American scientist (1848–1932)

Rev William Jacob Holland FRSE LLD (August 16, 1848 – December 13, 1932) was the eighth Chancellor of the University of Pittsburgh (1891–1901) and Director of the Carnegie Museums of Pittsburgh. He was an accomplished lepidopterist, zoologist, and paleontologist, as well as an ordained Presbyterian minister.

==Life==
Holland was born August 16, 1848, in Jamaica, West Indies, the son of Rev Francis R Holland and his wife, Eliza Augusta Wolle.

He spent his early years in Salem, North Carolina, later attending Nazareth Hall, a Moravian boys' school in Pennsylvania, then to Moravian College in Bethlehem, PA (A.B. 1866), followed by Amherst College, (A.B., 1869), and Princeton Theological Seminary (1874). At Amherst, Holland's roommate was a student from Japan, causing Holland to become interested in Japanese and to learn that language well before it was a common pursuit in the United States.
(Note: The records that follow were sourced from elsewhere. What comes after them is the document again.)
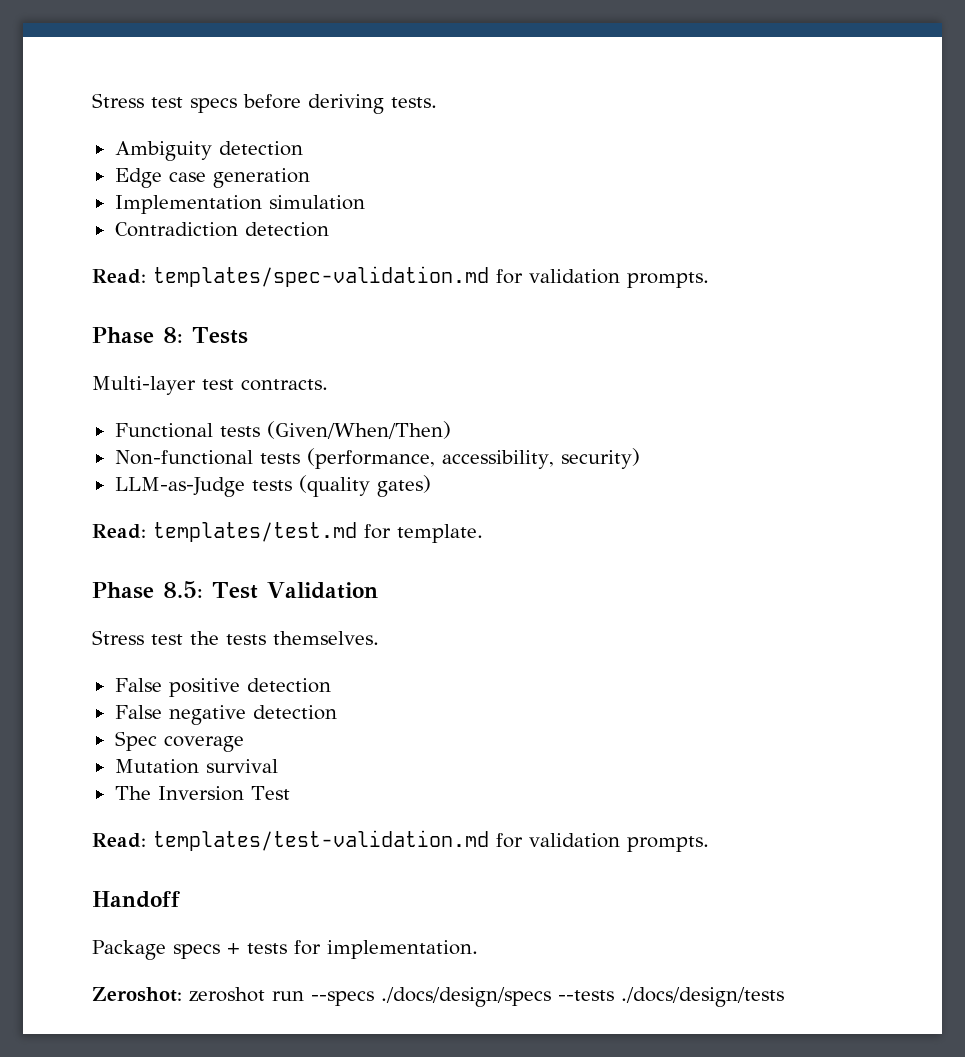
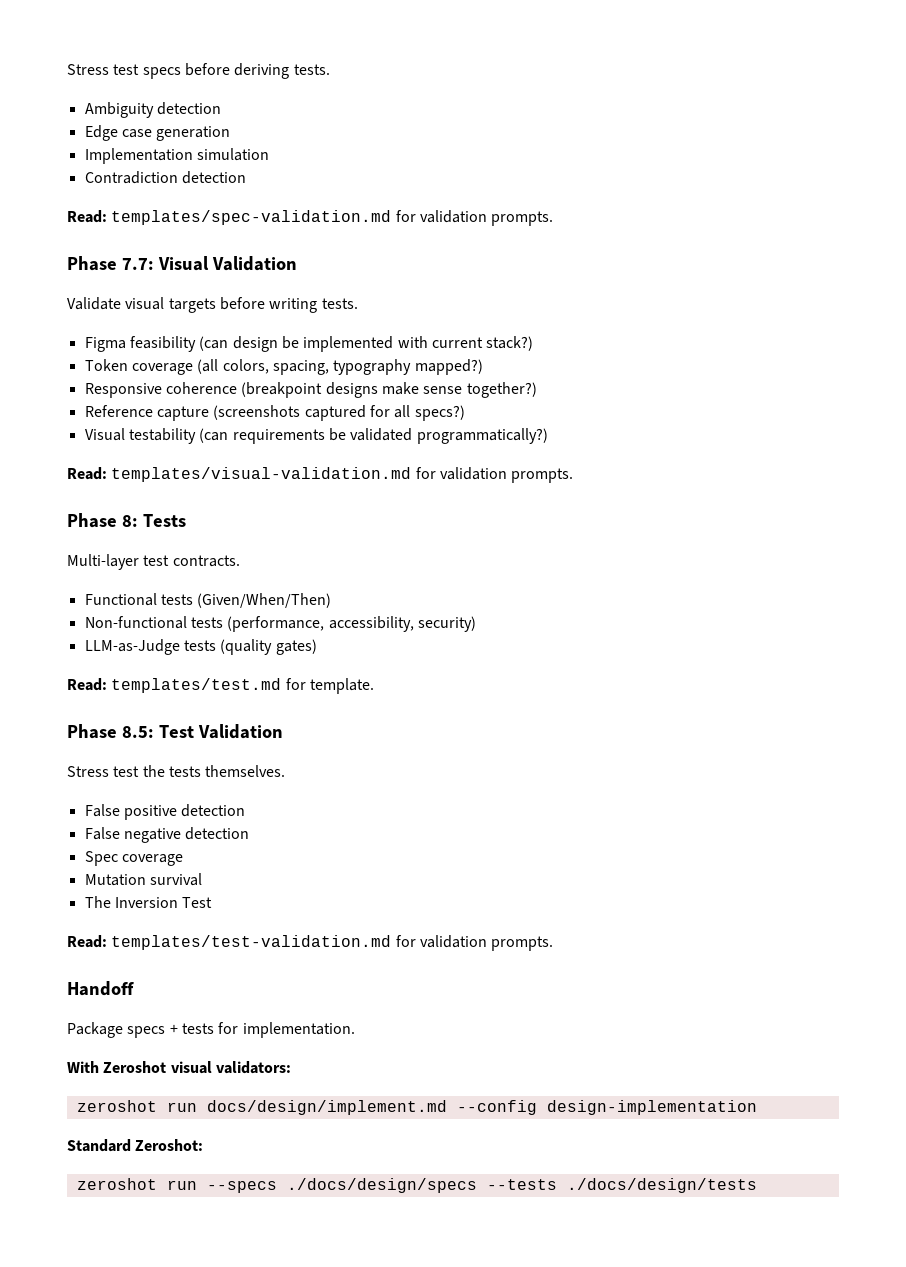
+ Phase 7.7: Visual Validation
+ Validate visual targets before writing tests.
+ Figma feasibility (can design be implemented with current stack?)
+ Token coverage (all colors, spacing, typography mapped?)
+ Responsive coherence (breakpoint designs make sense together?)
+ Reference capture (screenshots captured for all specs?)
+ Visual testability (can requirements be validated programmatically?)
+ Read: templates/visual-validation.md for validation prompts.
- Zeroshot: zeroshot run --specs ./docs/design/specs --tests ./docs/design/tests
+ With Zeroshot visual validators:
+ zeroshot run docs/design/implement.md --config design-implementation
+ Standard Zeroshot:
+ zeroshot run --specs ./docs/design/specs --tests ./docs/design/tests

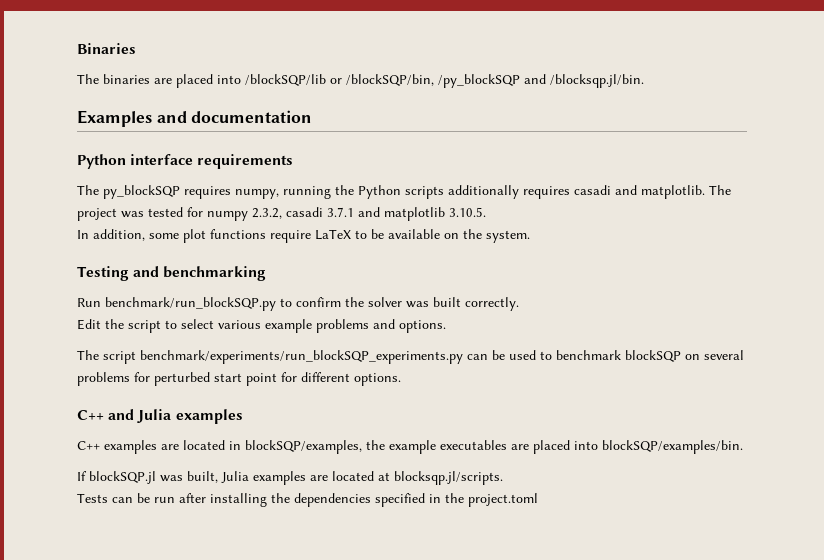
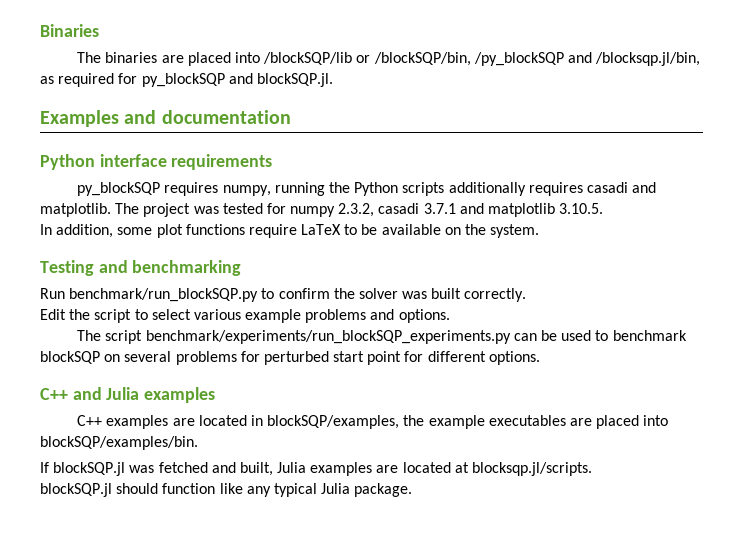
- The binaries are placed into /blockSQP/lib or /blockSQP/bin, /py_blockSQP and /blocksqp.jl/bin.
+ The binaries are placed into /blockSQP/lib or /blockSQP/bin, /py_blockSQP and /blocksqp.jl/bin, as required for py_blockSQP and blockSQP.jl.
- The py_blockSQP requires numpy, running the Python scripts additionally requires casadi and matplotlib.
+ py_blockSQP requires numpy, running the Python scripts additionally requires casadi and matplotlib.
- If blockSQP.jl was built, Julia examples are located at blocksqp.jl/scripts.
+ If blockSQP.jl was fetched and built, Julia examples are located at blocksqp.jl/scripts.
- Tests can be run after installing the dependencies specified in the project.toml
+ blockSQP.jl should function like any typical Julia package.

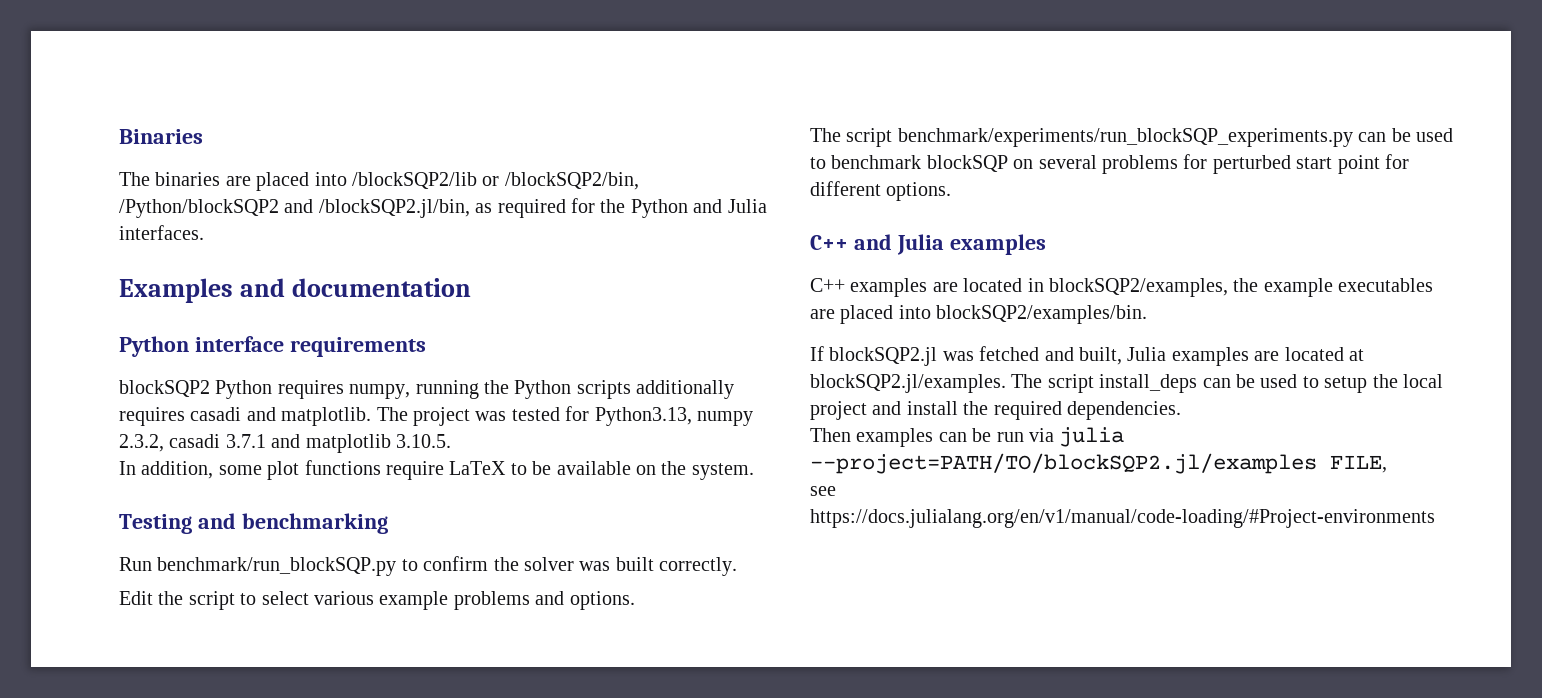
- The binaries are placed into /blockSQP/lib or /blockSQP/bin, /py_blockSQP and /blocksqp.jl/bin, as required for py_blockSQP and blockSQP.jl.
+ The binaries are placed into /blockSQP2/lib or /blockSQP2/bin, /Python/blockSQP2 and /blockSQP2.jl/bin, as required for the Python and Julia interfaces.
- py_blockSQP requires numpy, running the Python scripts additionally requires casadi and matplotlib.
+ blockSQP2 Python requires numpy, running the Python scripts additionally requires casadi and matplotlib.
- The project was tested for numpy 2.3.2, casadi 3.7.1 and matplotlib 3.10.5.
+ The project was tested for Python3.13, numpy 2.3.2, casadi 3.7.1 and matplotlib 3.10.5.
- C++ examples are located in blockSQP/examples, the example executables are placed into blockSQP/examples/bin.
+ C++ examples are located in blockSQP2/examples, the example executables are placed into blockSQP2/examples/bin.
- If blockSQP.jl was fetched and built, Julia examples are located at blocksqp.jl/scripts.
- blockSQP.jl should function like any typical Julia package.
+ If blockSQP2.jl was fetched and built, Julia examples are located at blockSQP2.jl/examples. The script install_deps can be used to setup the local project and install the required dependencies.
+ Then examples can be run via julia --project=PATH/TO/blockSQP2.jl/examples FILE,
+ see https://docs.julialang.org/en/v1/manual/code-loading/#Project-environments

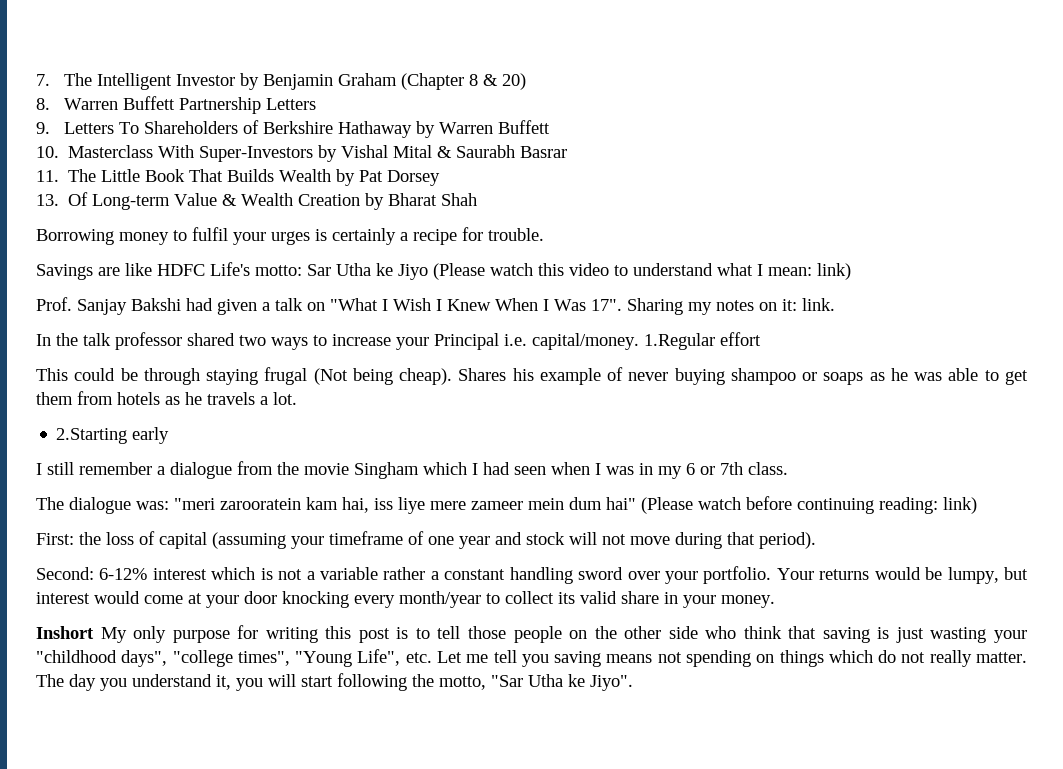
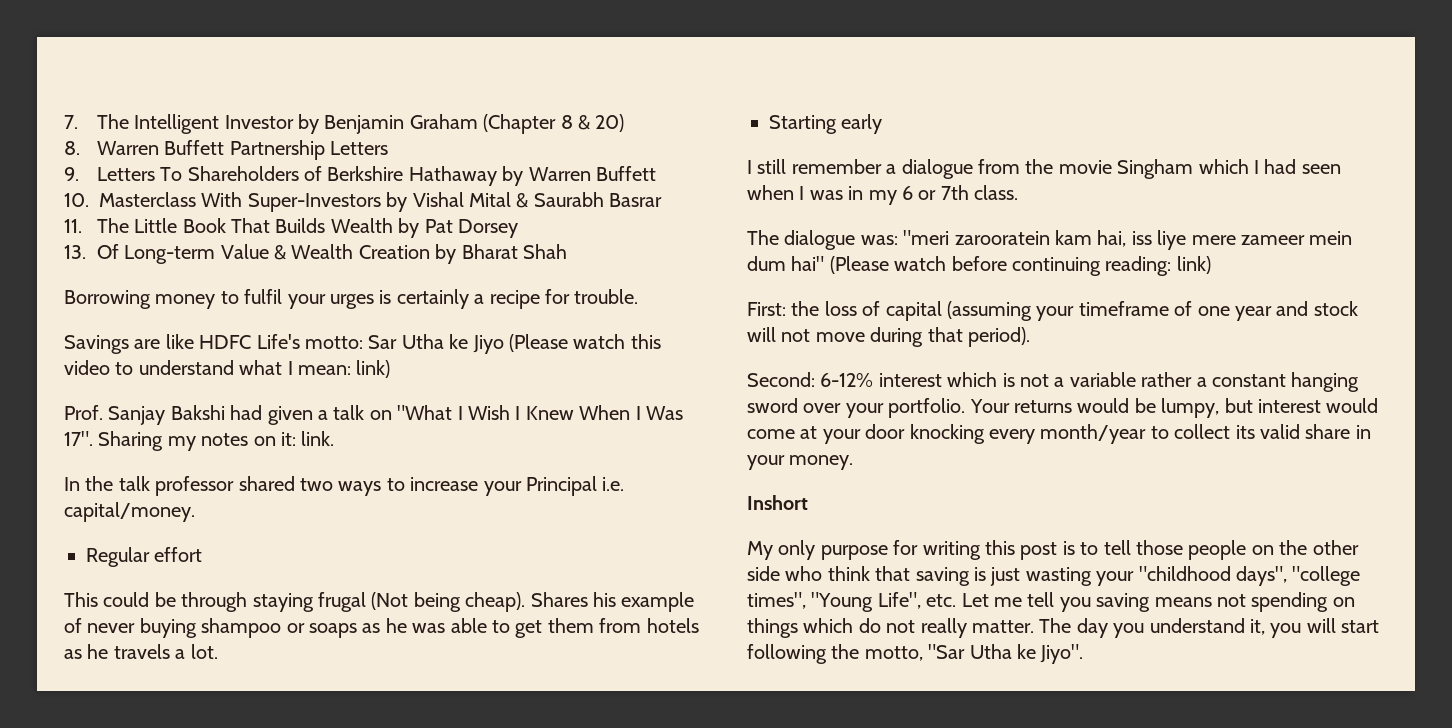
- In the talk professor shared two ways to increase your Principal i.e. capital/money. 1.Regular effort
+ In the talk professor shared two ways to increase your Principal i.e. capital/money.
+ Regular effort
- 2.Starting early
+ Starting early
- Second: 6-12% interest which is not a variable rather a constant handling sword over your portfolio.
+ Second: 6-12% interest which is not a variable rather a constant hanging sword over your portfolio.
- Inshort My only purpose for writing this post is to tell those people on the other side who think that saving is just wasting your "childhood days", "college times", "Young Life", etc. Let me tell you saving means not spending on things which do not really matter.
+ Inshort
+ My only purpose for writing this post is to tell those people on the other side who think that saving is just wasting your "childhood days", "college times", "Young Life", etc. Let me tell you saving means not spending on things which do not really matter.

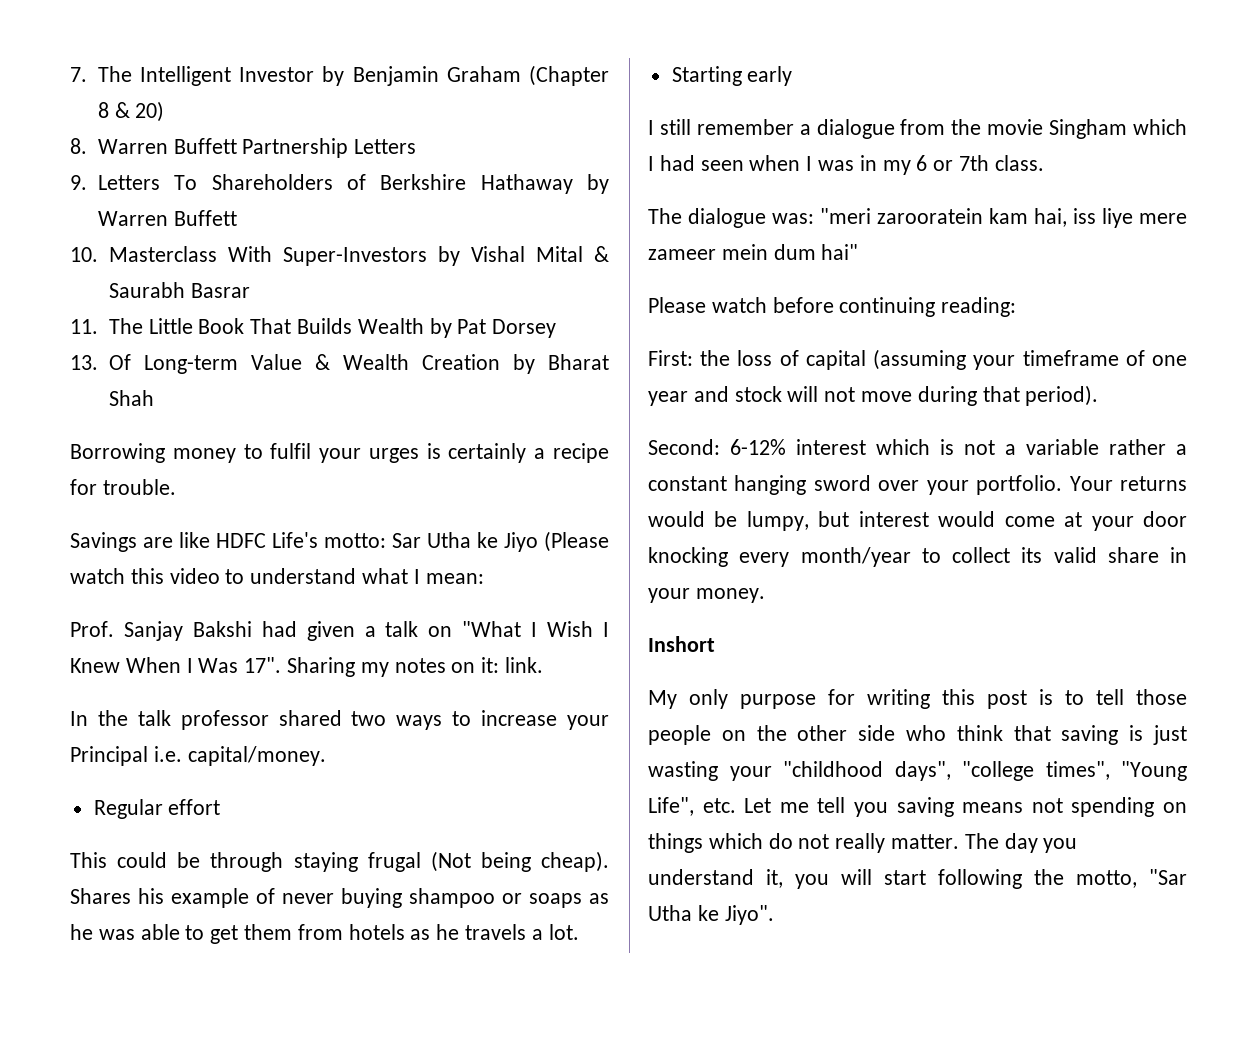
- Savings are like HDFC Life's motto: Sar Utha ke Jiyo (Please watch this video to understand what I mean: link)
+ Savings are like HDFC Life's motto: Sar Utha ke Jiyo (Please watch this video to understand what I mean:
- The dialogue was: "meri zarooratein kam hai, iss liye mere zameer mein dum hai" (Please watch before continuing reading: link)
+ The dialogue was: "meri zarooratein kam hai, iss liye mere zameer mein dum hai"
+ Please watch before continuing reading:

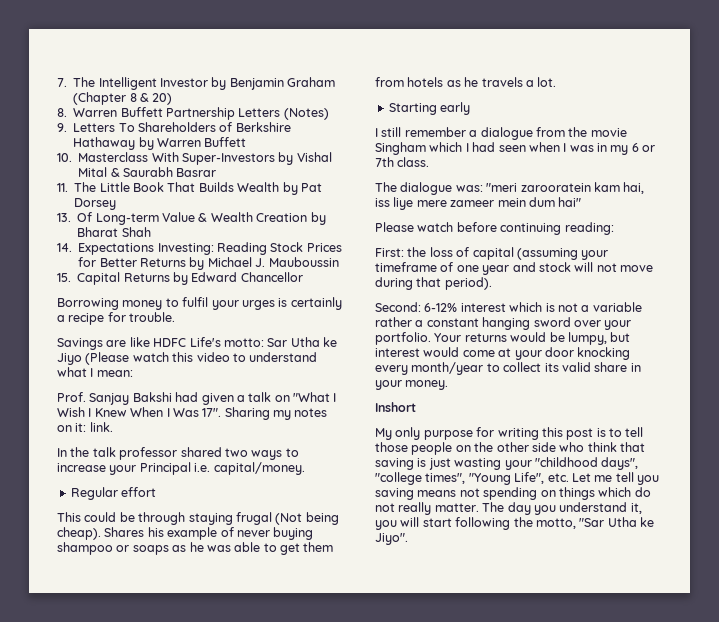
- 8. Warren Buffett Partnership Letters
+ 8. Warren Buffett Partnership Letters (Notes)
+ 14. Expectations Investing: Reading Stock Prices for Better Returns by Michael J. Mauboussin
+ 15. Capital Returns by Edward Chancellor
In 1874 he moved to Pittsburgh, Pennsylvania to become pastor of the Bellefield Presbyterian Church in the city's Oakland neighborhood. At this time Holland was also a trustee of the Pennsylvania College for Women (now Chatham University), where he taught ancient languages. He also was active in the sciences, serving as a naturalist for the United States Eclipse Expedition, which in 1887, at the bequest of the National Academy of Sciences and the U.S. Navy, explored Japan. In 1879 Holland married Carrie T. Moorhead, a daughter of a wealthy Pittsburgh family. They had three children.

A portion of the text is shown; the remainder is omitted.